> About this task: Go through the listing and copy each line with the string "between".

> Material provided:
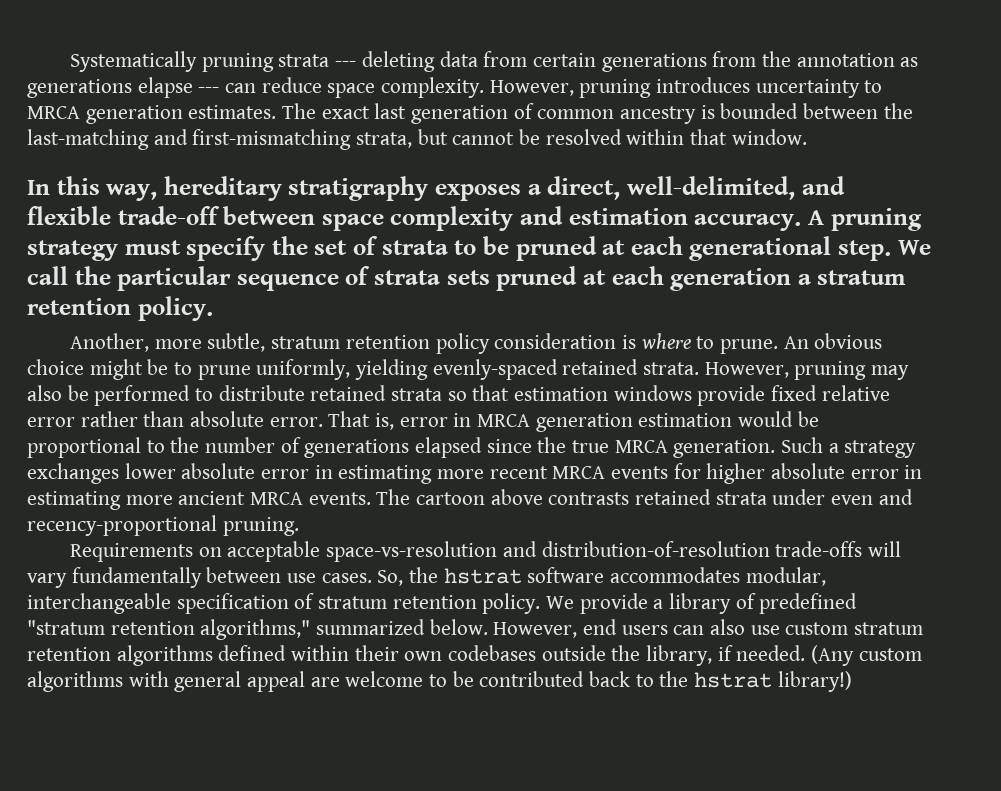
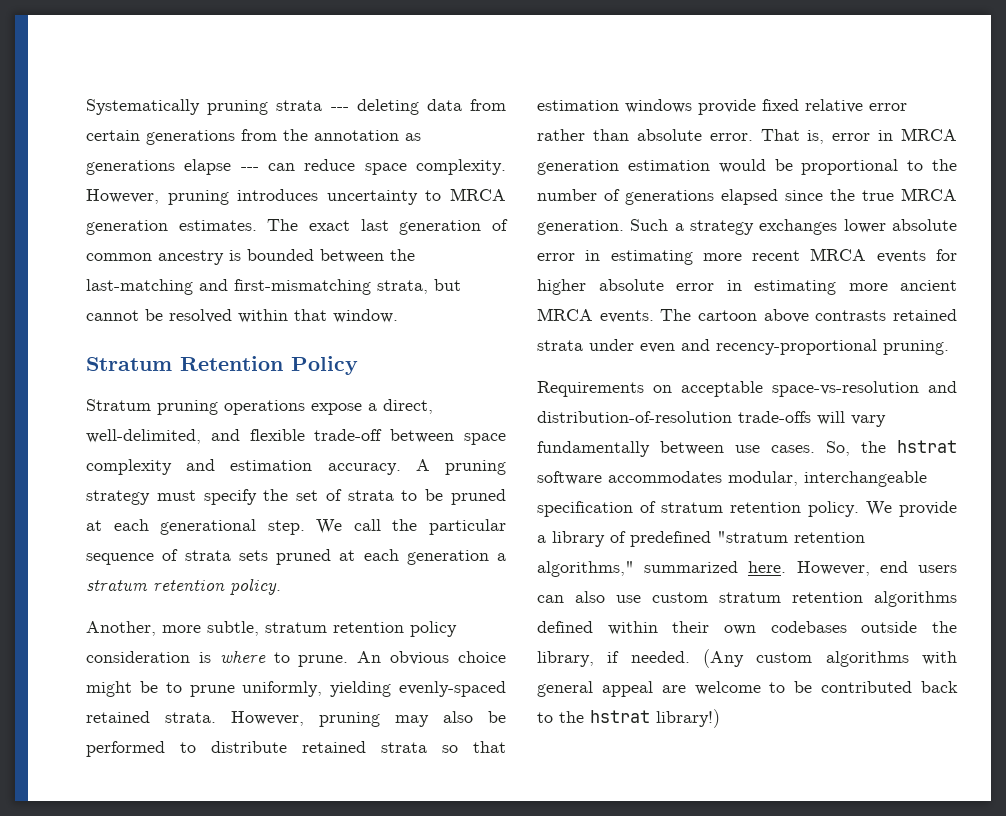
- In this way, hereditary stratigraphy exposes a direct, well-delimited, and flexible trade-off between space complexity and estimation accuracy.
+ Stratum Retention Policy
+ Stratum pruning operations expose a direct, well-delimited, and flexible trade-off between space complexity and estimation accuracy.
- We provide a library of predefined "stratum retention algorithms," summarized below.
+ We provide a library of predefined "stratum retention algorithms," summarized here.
--
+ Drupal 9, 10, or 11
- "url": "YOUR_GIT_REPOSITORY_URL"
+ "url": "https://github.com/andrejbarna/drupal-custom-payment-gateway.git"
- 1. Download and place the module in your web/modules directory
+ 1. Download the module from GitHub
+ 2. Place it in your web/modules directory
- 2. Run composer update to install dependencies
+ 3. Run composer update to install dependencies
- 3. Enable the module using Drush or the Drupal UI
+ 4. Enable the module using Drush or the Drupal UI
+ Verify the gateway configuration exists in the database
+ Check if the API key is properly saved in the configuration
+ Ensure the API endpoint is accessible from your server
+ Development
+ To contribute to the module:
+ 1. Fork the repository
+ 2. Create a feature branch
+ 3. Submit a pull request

> Response to the task:
- In this way, hereditary stratigraphy exposes a direct, well-delimited, and flexible trade-off between space complexity and estimation accuracy.
+ Stratum pruning operations expose a direct, well-delimited, and flexible trade-off between space complexity and estimation accuracy.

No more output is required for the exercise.